Aim of the exercise:
Return nothing but the lines from the one with "many hot dogs" through the one with "ul.rules > li" in the data below, word for word and without pictures.
Exercise input START
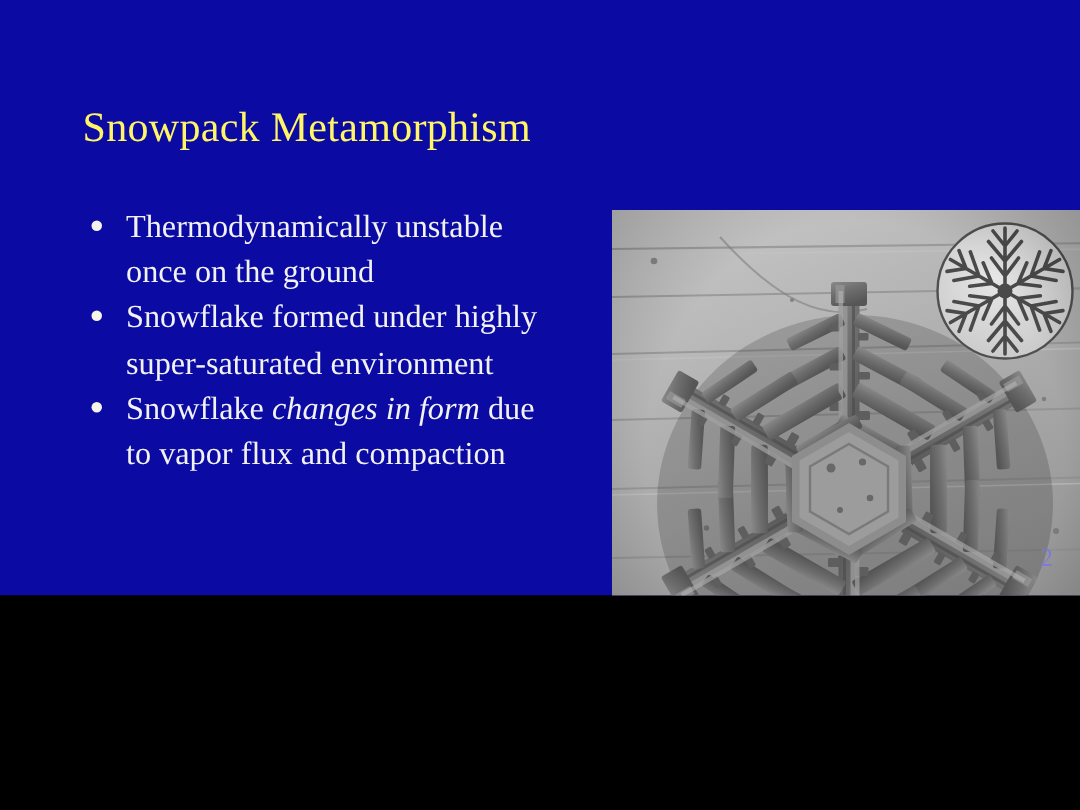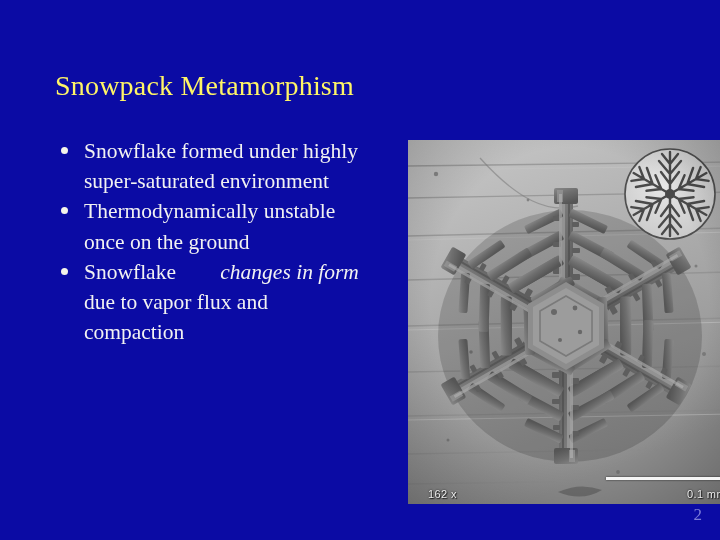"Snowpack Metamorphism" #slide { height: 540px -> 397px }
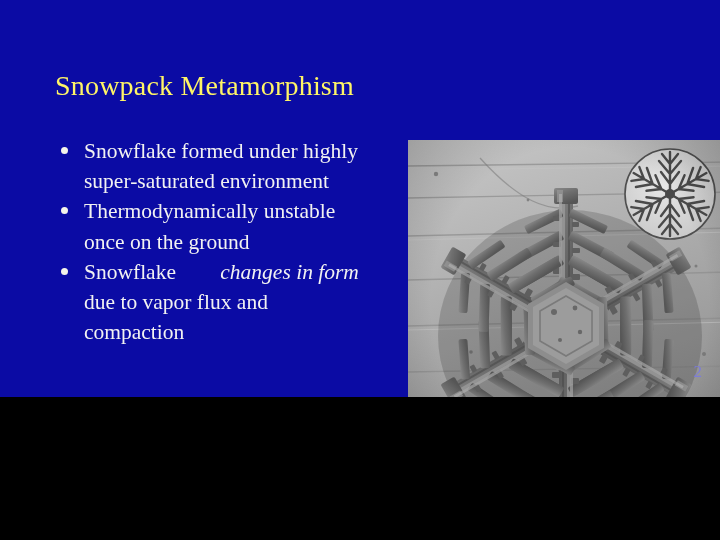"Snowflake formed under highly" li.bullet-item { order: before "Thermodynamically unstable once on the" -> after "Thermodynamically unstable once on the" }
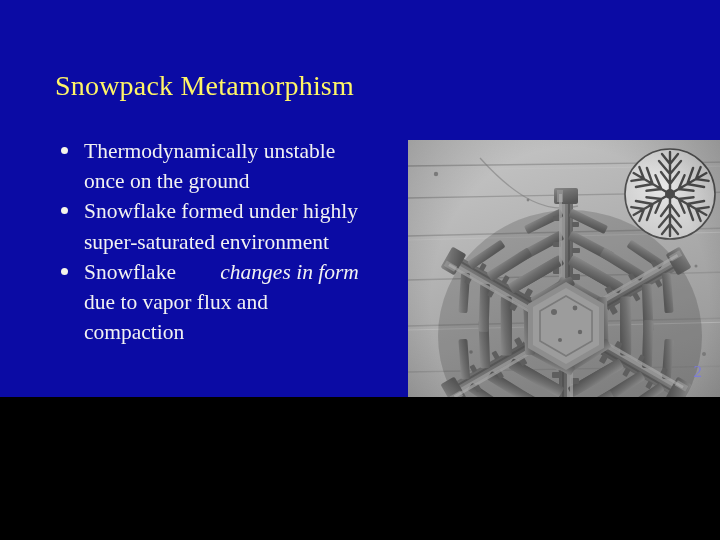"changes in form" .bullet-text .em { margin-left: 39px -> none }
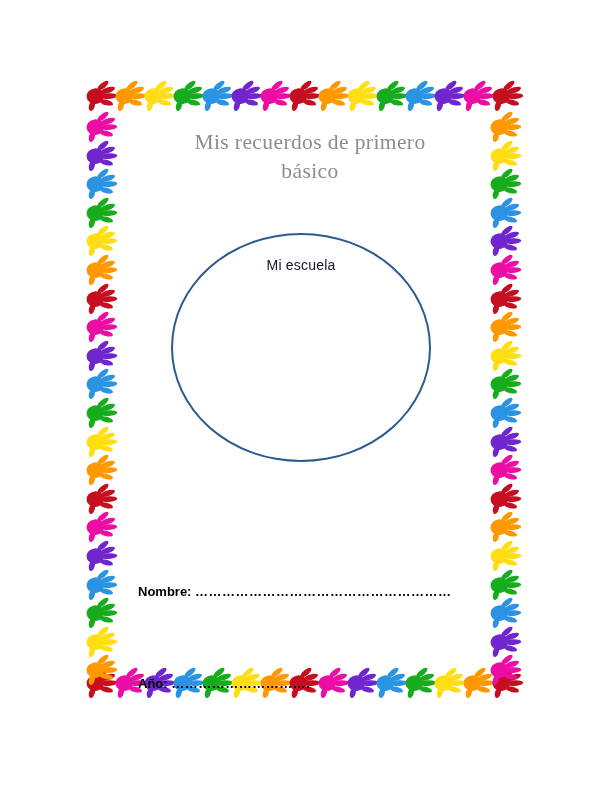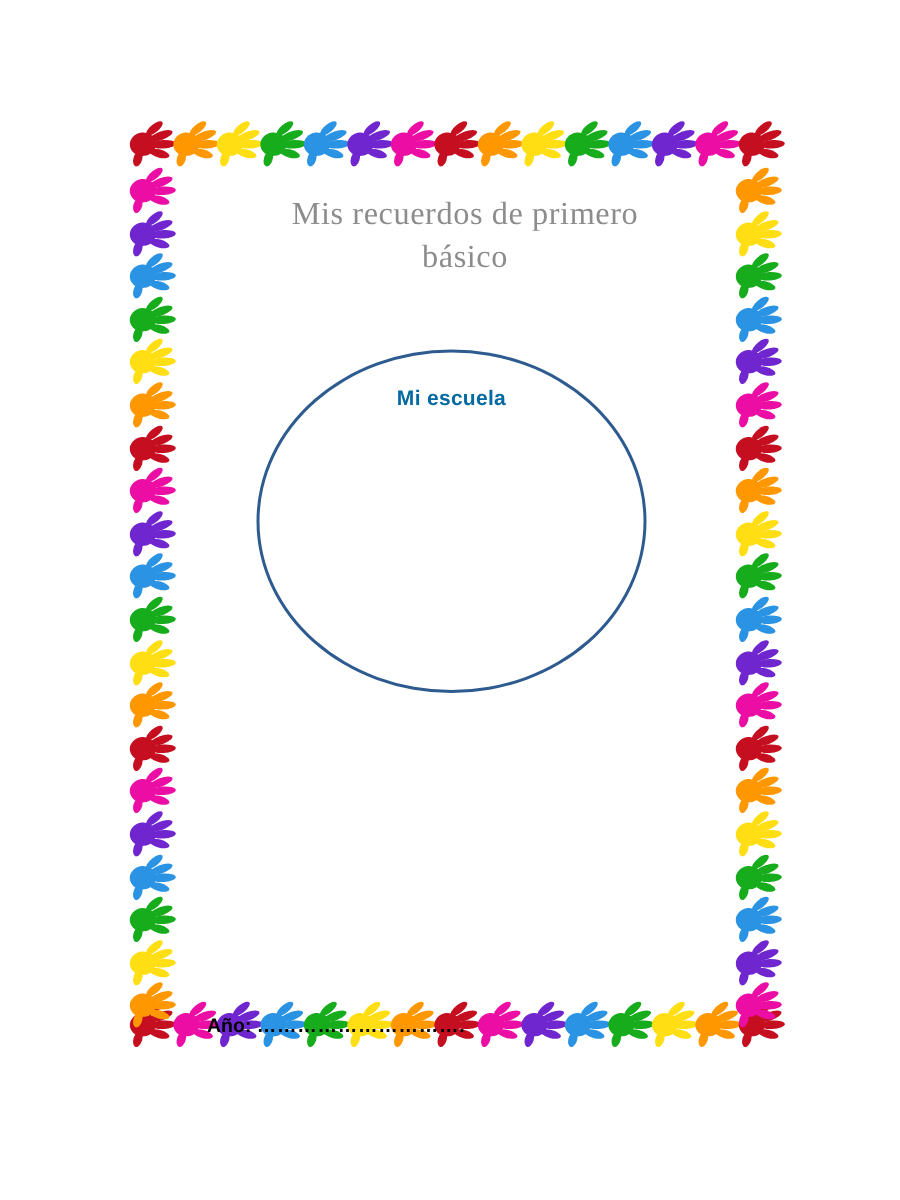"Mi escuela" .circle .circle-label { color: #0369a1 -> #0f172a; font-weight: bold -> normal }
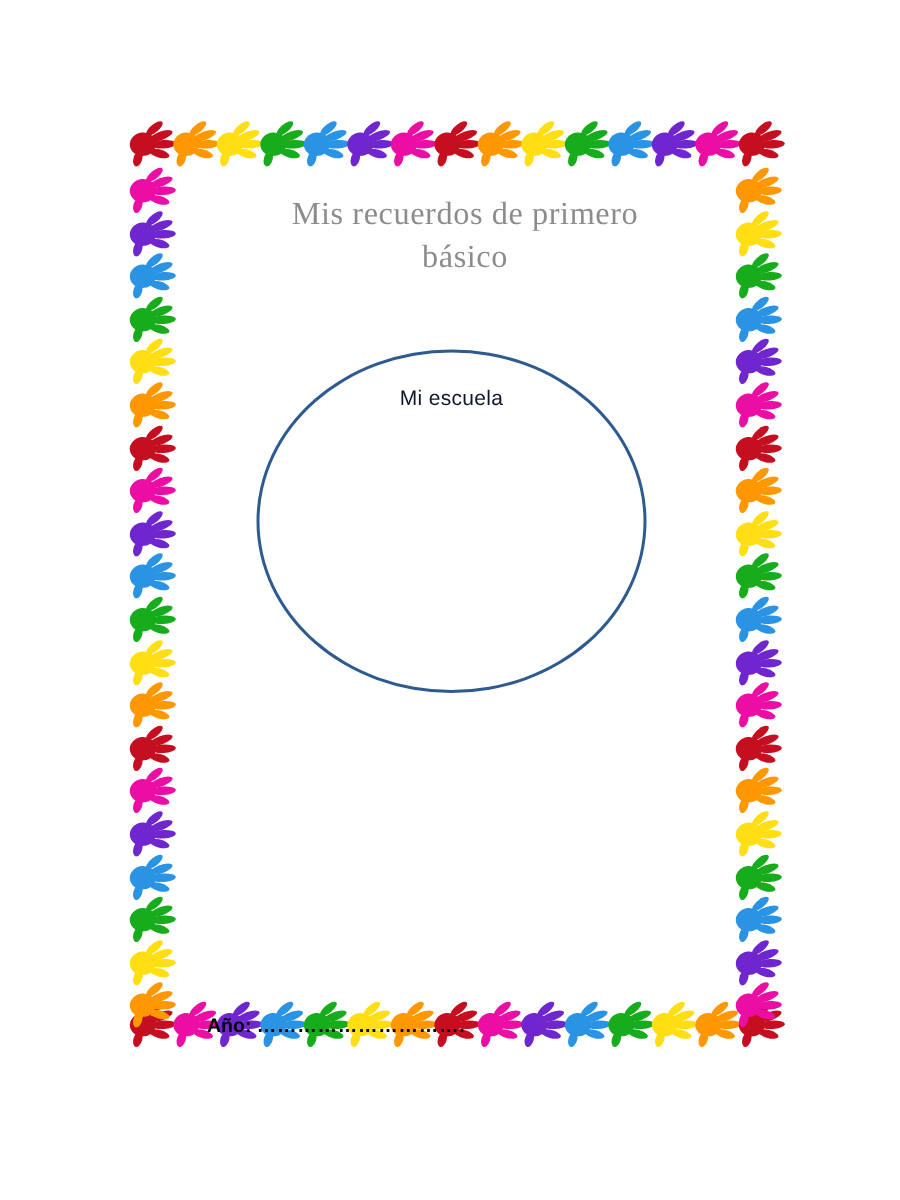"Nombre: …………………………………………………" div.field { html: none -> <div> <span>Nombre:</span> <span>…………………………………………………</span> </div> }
Exercise input END
Exercise input START
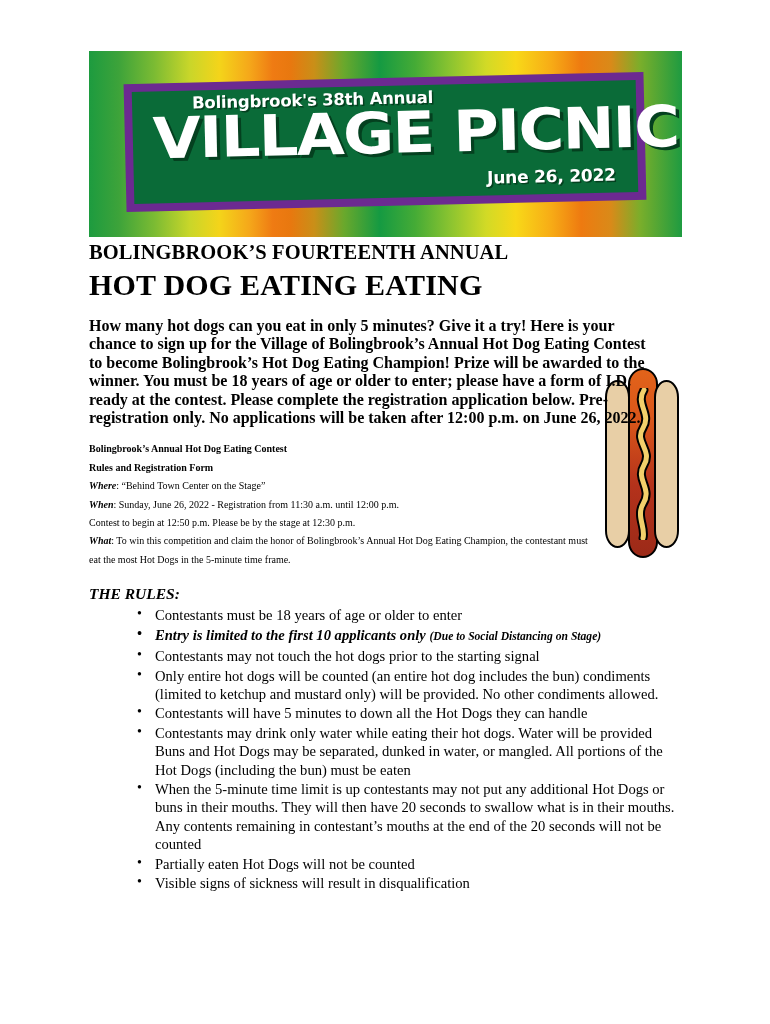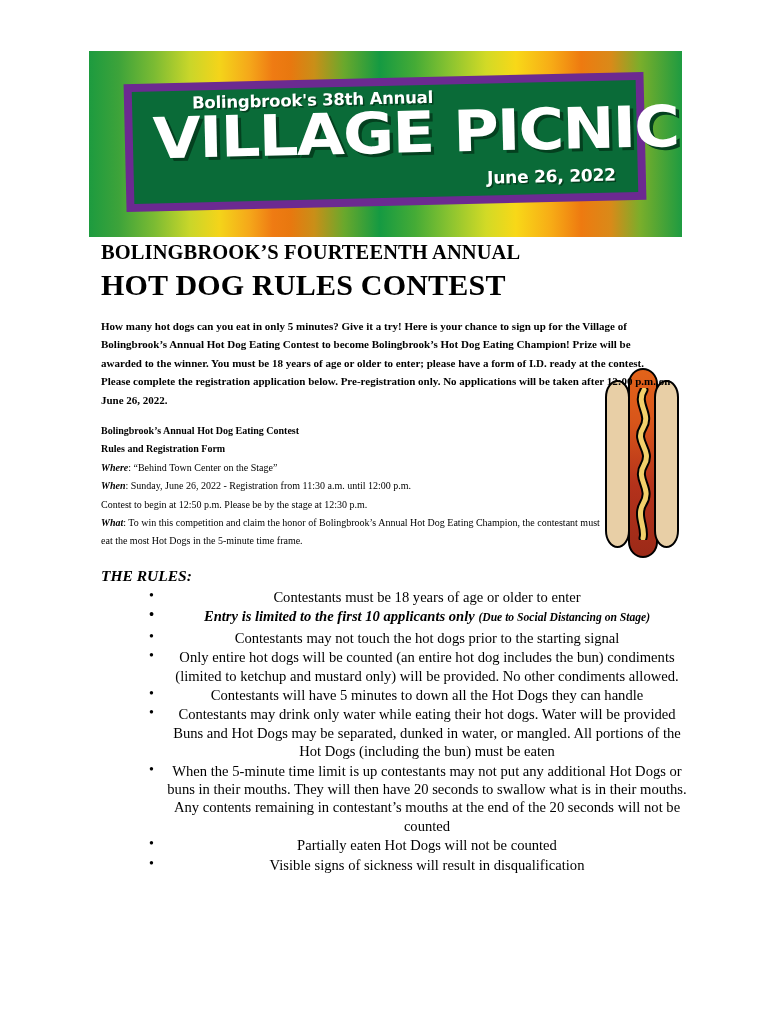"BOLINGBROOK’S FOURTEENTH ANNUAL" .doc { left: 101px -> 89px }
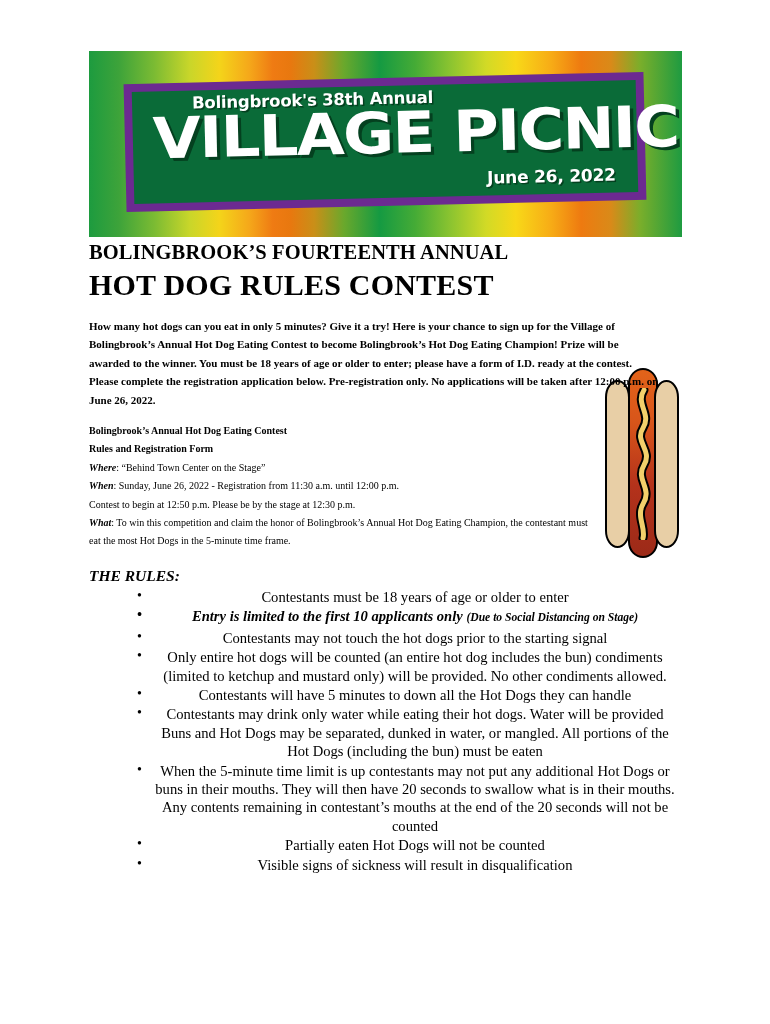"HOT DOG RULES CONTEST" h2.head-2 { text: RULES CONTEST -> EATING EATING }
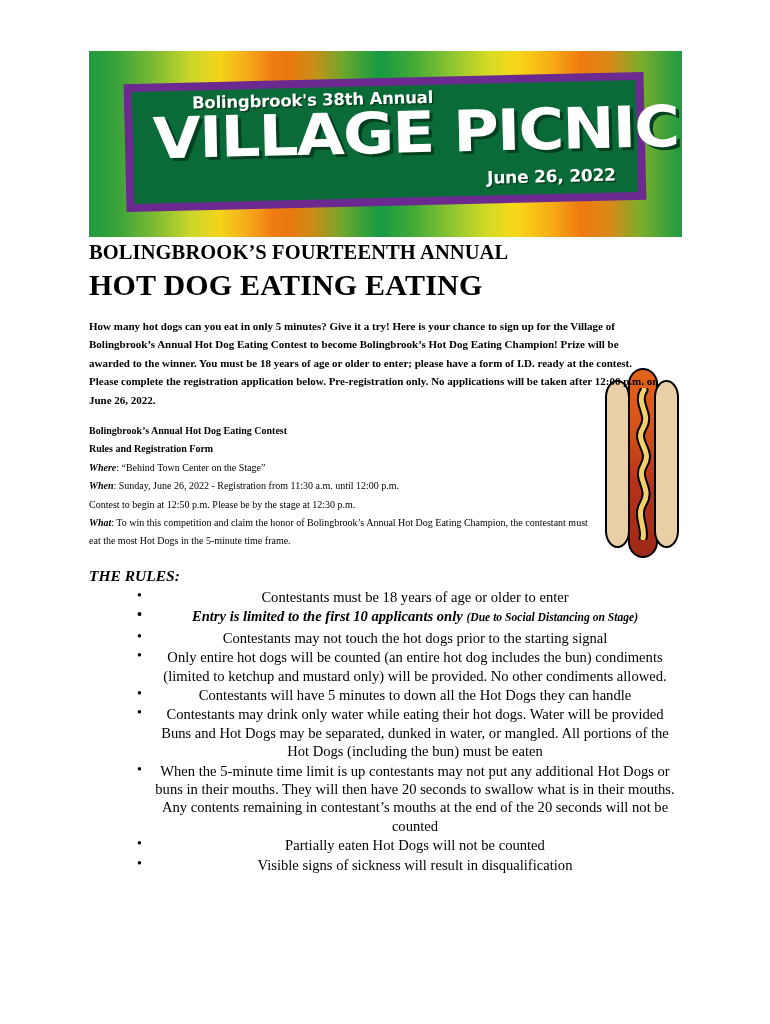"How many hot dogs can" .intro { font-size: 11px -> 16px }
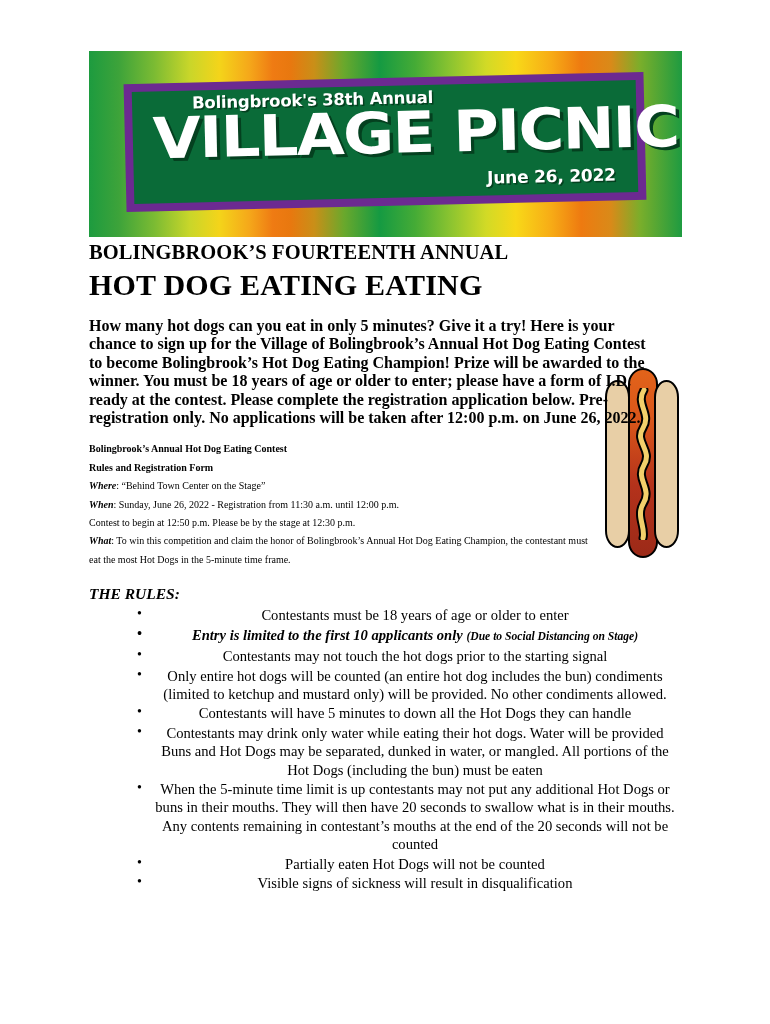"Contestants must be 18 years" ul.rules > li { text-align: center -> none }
Exercise input END
Problem solution:
"How many hot dogs can" .intro { font-size: 11px -> 16px }
"Contestants must be 18 years" ul.rules > li { text-align: center -> none }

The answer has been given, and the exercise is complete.